◆ WHAT TO DO: Only the lines from the one holding "- After logging" to the final line of the material below belong in the answer, transcribed exactly.

________________________

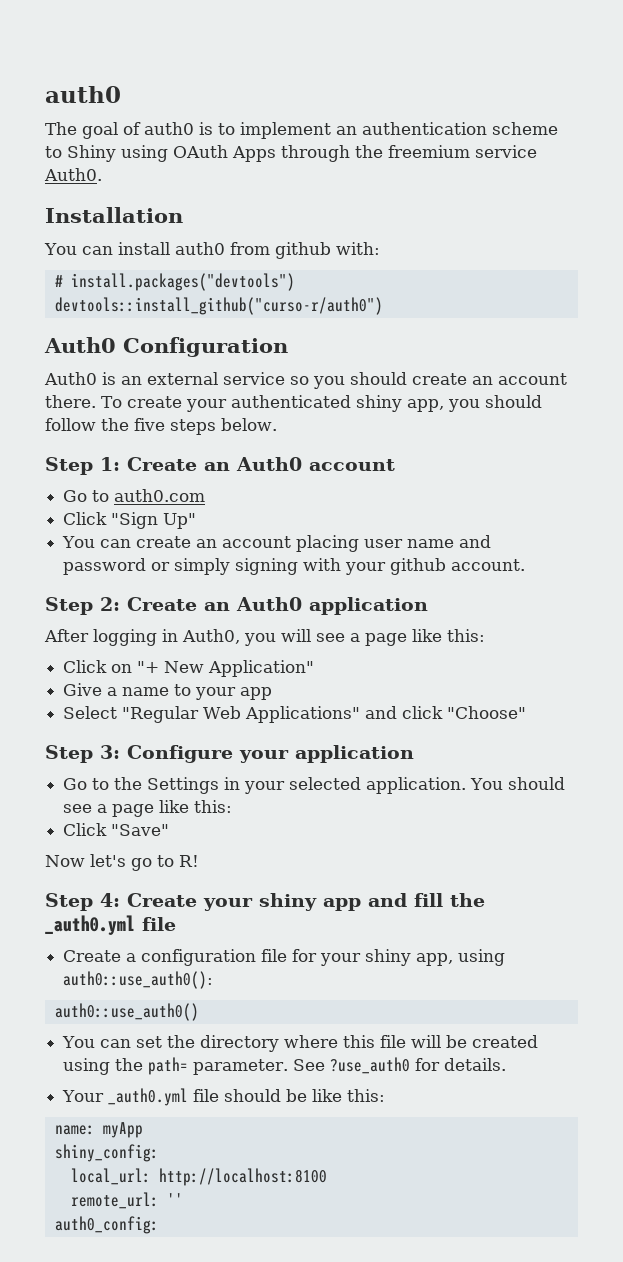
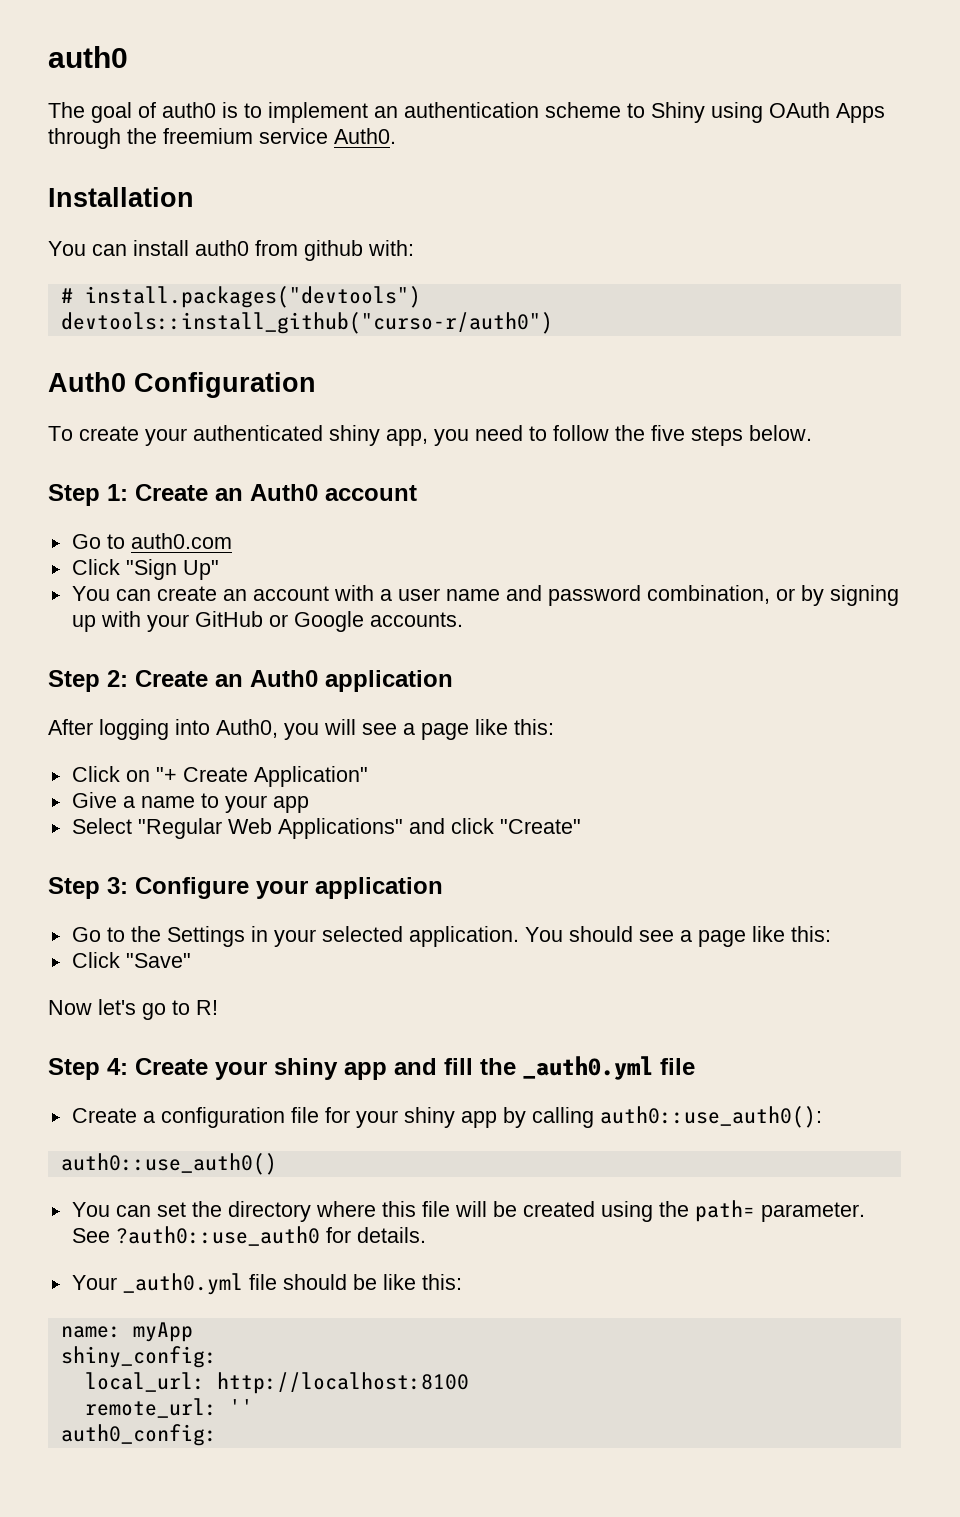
- Auth0 is an external service so you should create an account there. To create your authenticated shiny app, you should follow the five steps below.
+ To create your authenticated shiny app, you need to follow the five steps below.
- You can create an account placing user name and password or simply signing with your github account.
+ You can create an account with a user name and password combination, or by signing up with your GitHub or Google accounts.
- After logging in Auth0, you will see a page like this:
+ After logging into Auth0, you will see a page like this:
- Click on "+ New Application"
+ Click on "+ Create Application"
- Select "Regular Web Applications" and click "Choose"
+ Select "Regular Web Applications" and click "Create"
- Create a configuration file for your shiny app, using auth0::use_auth0():
+ Create a configuration file for your shiny app by calling auth0::use_auth0():
- See ?use_auth0 for details.
+ See ?auth0::use_auth0 for details.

________________________

◆ RESPONSE TO THIS TASK:
- After logging in Auth0, you will see a page like this:
+ After logging into Auth0, you will see a page like this:
- Click on "+ New Application"
+ Click on "+ Create Application"
- Select "Regular Web Applications" and click "Choose"
+ Select "Regular Web Applications" and click "Create"
- Create a configuration file for your shiny app, using auth0::use_auth0():
+ Create a configuration file for your shiny app by calling auth0::use_auth0():
- See ?use_auth0 for details.
+ See ?auth0::use_auth0 for details.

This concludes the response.